飯髙:キャラ作りができるというのは非常に共感します。僕は去年1年間で14メディアくらいに取り上げていただきました。その際、毎回カーディガンを巻いていたんですよ。SNS上でシェアされた時のイメージ付けが大切だと思っていました。

ferretは、BtoB向けのマーケティングメディアなんですけど、そこの創刊編集長がちょっとチャラいイメージっていうのが面白いなと思っています。

ferretのナンバー2とナンバー3は真面目な雰囲気なので、3人でアポイント先に訪問する時、私1人だけ雰囲気が違うんです。すると、良い温度感が作り出せるんですよね。何らかの印象を与えることでビジネスのスピードが速くなると感じています。

澤 氏:自分自身をアイコン化するというのは良いですね。まさに、SNSを活用することで事前に伝わっている状態が作り出せます。ただし、その分の責任が伴いますけどね。

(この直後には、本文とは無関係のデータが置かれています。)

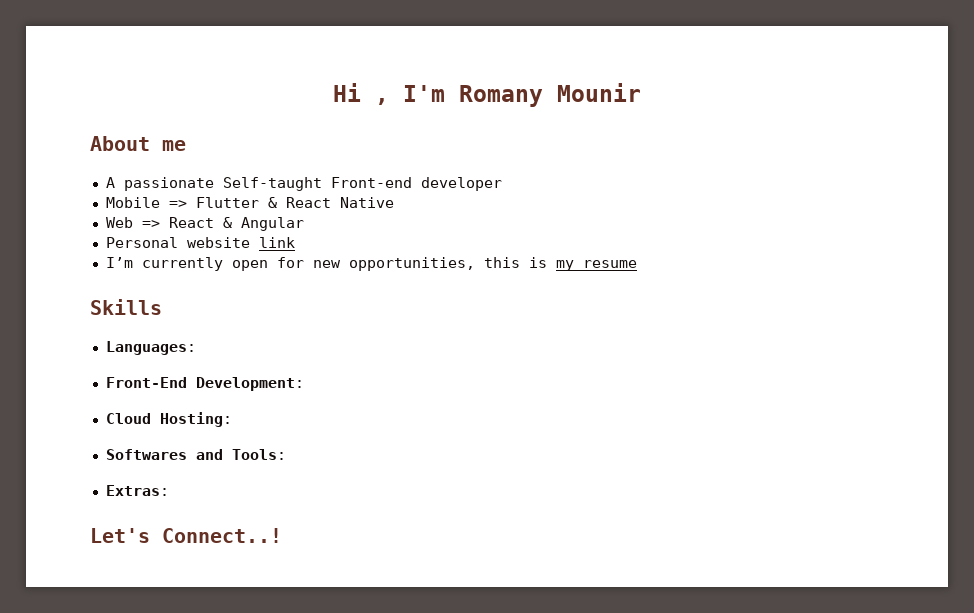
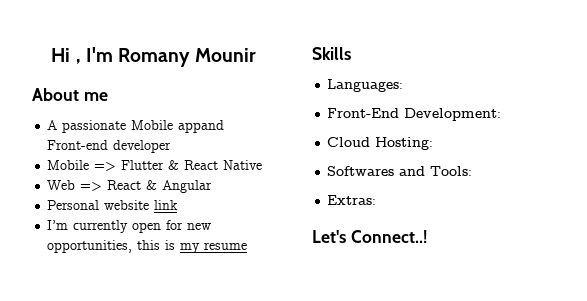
- A passionate Self-taught Front-end developer
+ A passionate Mobile appand Front-end developer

日本の企業は、相手よりも社内の上司に対してものすごく気を遣いますから。「この人を上司に会わせて大丈夫かな?」と。でも、あらかじめSNSやプロフィールを共有することで、この人と知り合いのようですっていうのが伝わります。

すると、「あの人と知り合いなら大丈夫だ」というように、僕の知人が勝手に保証人としての役割になる。お会いする時の関係構築という意味でもSNSを活用するメリットは大いにあります。